Worried that its rising wages will frighten key mainland U.S. companies away, Puerto Rico is urging investors to cut costs by moving parts of their operations to neighboring Caribbean nations.
Officials in those countries welcome the prospect of more jobs from so-called "twin plants"--one in Puerto Rico and the other on a sister island--to slash their staggering jobless rates.
But some businessmen criticize Puerto Rico for not wanting to share more of its financial wealth with its poorer cousins. Some also worry that their countries will get stuck with low-technology, labor-intensive operations and miss out on the high-tech revolution.
"This is the hottest idea that's in the Caribbean today," said Puerto Rico's governor, Rafael Hernandez Colon.
'Word Is Out'
"The word is out. Puerto Rico is again a place to be," said Francisco de Jesus Schuck, legal adviser for the program in the Puerto Rico Industrial Development Co.
Hernandez Colon acknowledged that there had been complaints in Barbados about the poorer islands providing the low-paying jobs, but he dismissed the grousing as politics.
"With unemployment as it is all over the Caribbean, any type of manufacturing job is a good job wherever you may establish it, and the wage scales are relative to the countries," he said.
Under the twin-plant program, a U.S. company established in Puerto Rico opens a second operation for labor-intensive work in another Caribbean country.
The cost-savings: U.S. companies operating in Puerto Rico are generally exempt from federal taxes and get breaks from local and state taxes.
Moreover, wage rates are substantially lower in other Caribbean countries. Puerto Rico's minimum wage is tied to the U.S. base, boosting labor costs and knocking it out of competition with the cheaper Far East.
Also, many products made or assembled in the Caribbean qualify for duty-free entry into the United States under the Caribbean Basin Initiative.
"The marriage of the (initiative) and Puerto Rico . . . is the best industrial incentive that exists in the world today," Robert E. Burns, president of Westinghouse of Puerto Rico, said.
Scramble to Promote
"I think most of the companies present in Puerto Rico will give serious consideration to establishing twin-plants," Terrence Wadsworth, vice president and general manager of Chase Manhattan Bank in San Juan, said.
Chase has earmarked $25 million for such projects.
The Puerto Rican government scrambled to promote the idea because the U.S. Treasury Department wanted to repeal the tax breaks for U.S. companies operating here and in other U.S. possessions.
The Treasury's plan, Hernandez Colon said, "would have wiped out a fourth of our jobs in the private sector."
The tax breaks, in effect since the 1950s, are credited with attracting major U.S. companies to Puerto Rico, a commonwealth of the United States, and helping turn it into the most developed island in the Caribbean.
After a lobbying blitz by Puerto Rico, Congress retained the tax breaks but tightened the law in a way that will cost corporations operating in U.S. possessions about $322 million over the next five years.
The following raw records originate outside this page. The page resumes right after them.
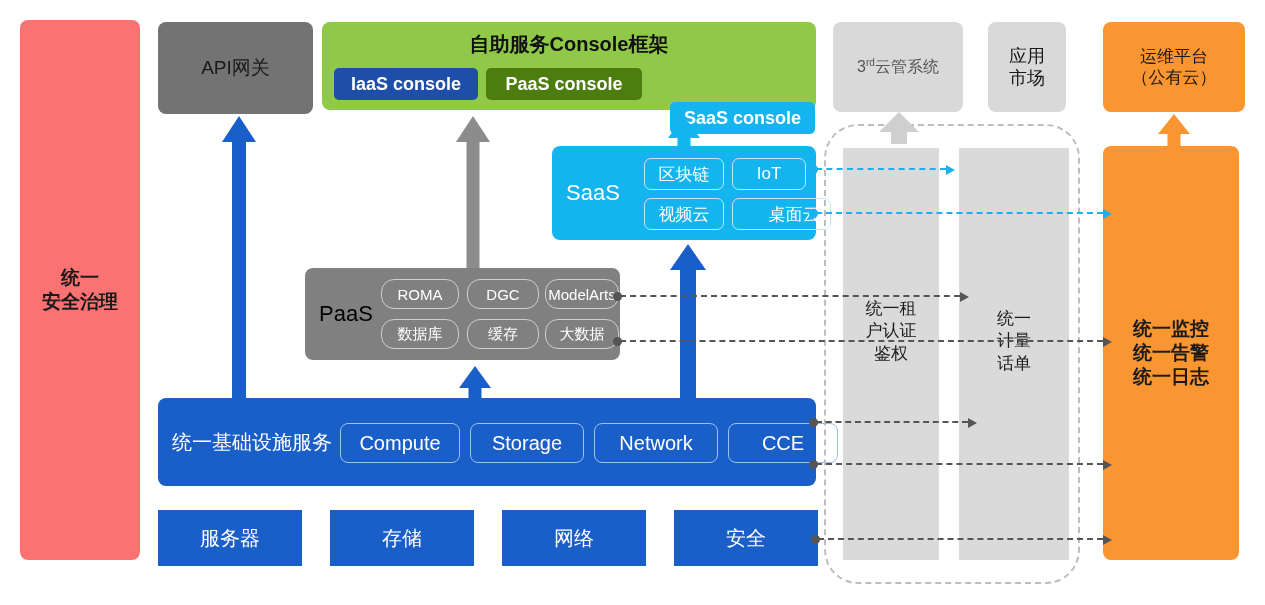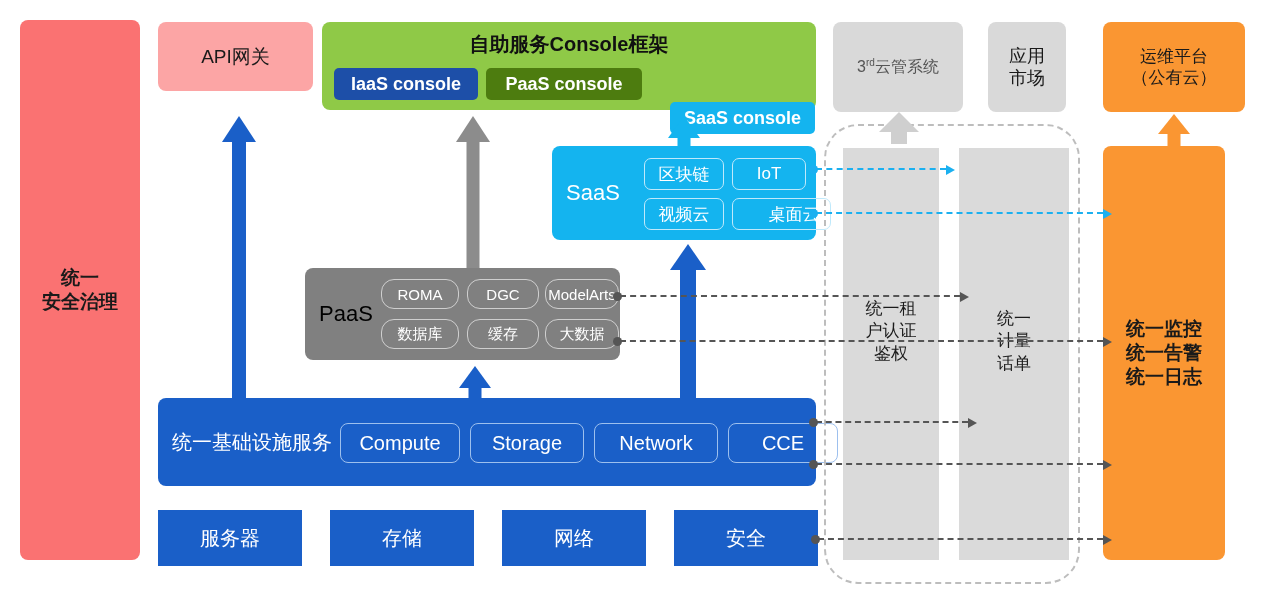--- a/index.html
+++ b/index.html
@@ -7,21 +7,21 @@
        font-family:"Liberation Sans","DejaVu Sans",sans-serif;color:#222;}
   .abs{position:absolute;box-sizing:border-box;}
   .box{display:flex;align-items:center;justify-content:center;text-align:center;
        border-radius:8px;line-height:1.25;}
 
   
   #security-pillar{left:20px;top:20px;width:120px;height:540px;background:#fa7272;
                    border-radius:8px;color:#1a1a1a;font-size:19px;font-weight:600;}
 
   
-  #api-gateway{left:158px;top:22px;width:155px;height:69px;background:#fca5a5;
+  #api-gateway{left:158px;top:22px;width:155px;height:92px;background:#737373;
                color:#1a1a1a;font-size:19px;}
 
   
   #console-framework{left:322px;top:22px;width:494px;height:88px;background:#8dc63f;
                      background:#8fc947;border-radius:8px;}
   #console-title{position:absolute;left:0;right:0;top:9px;text-align:center;
                  font-size:20px;color:#111;font-weight:600;}
   .console-chip{position:absolute;top:46px;height:32px;border-radius:5px;
                 display:flex;align-items:center;justify-content:center;
                 color:#fff;font-size:18px;font-weight:600;}
@@ -33,21 +33,21 @@
   #third-cloud{left:833px;top:22px;width:130px;height:90px;background:#d9d9d9;
                color:#555;font-size:16px;}
   #app-market{left:988px;top:22px;width:78px;height:90px;background:#d9d9d9;
               color:#1a1a1a;font-size:18px;}
   #third-cloud sup{font-size:10px;vertical-align:super;}
 
   
   #ops-platform{left:1103px;top:22px;width:142px;height:90px;background:#f7941e;
                 background:#fa9632;color:#1a1a1a;font-size:17px;}
   
-  #ops-monitor{left:1103px;top:146px;width:122px;height:414px;background:#fa9632;
+  #ops-monitor{left:1103px;top:146px;width:136px;height:414px;background:#fa9632;
                color:#1a1a1a;font-size:19px;font-weight:600;}
 
   
   #saas-layer{left:552px;top:146px;width:264px;height:94px;background:#14b4ef;
               border-radius:8px;}
   #saas-label{position:absolute;left:14px;top:50%;transform:translateY(-50%);
               color:#fff;font-size:22px;}
   .saas-chip{position:absolute;height:30px;border:1.6px solid #bfe9fb;border-radius:7px;
              display:flex;align-items:center;justify-content:center;color:#fff;font-size:17px;}
   #saas-c0{left:92px;top:12px;width:78px;}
Puerto Rican officials see the twin-plant expansion as a boon to the economy, burdened with an 18% jobless rate.
"This is a tool whereby we'll be able to stop the erosion of plant closings in Puerto Rico, which have been characteristic for the last 12 years," De Jesus Schuck said.
But Anthony Stevens-Arroyo, associate professor of Puerto Rican Studies at Brooklyn College in New York, criticized the program in a letter to the New York Times.
"At best, twin-planting is a stopgap measure in Puerto Rico's swift and inevitable economic decline," he wrote. "It is based on tax-code provisions that allow corporation profits to escape the federal Treasury and on the continued exportation of jobs. Both trends are unhealthy."
In the first 10 months of the year, a dozen twin-plant projects were established or about to be set up, with more than $21 million in investment, according to De Jesus Schuck.
The projects will create 1,500 jobs in Puerto Rico and 2,600 in its sister islands.
Some of the companies taking part:
- Westinghouse, with a $5-million investment, is setting up four plants in the Dominican Republic for production of circuit breakers, printed circuit boards and wiring harnesses.
- Baxter Travenol Laboratories will produce medical supplies at two plants in the Dominican Republic.
- Johnson & Johnson, investing $700,000, will send surgical caps already cut in Puerto Rico to Grenada for sewing.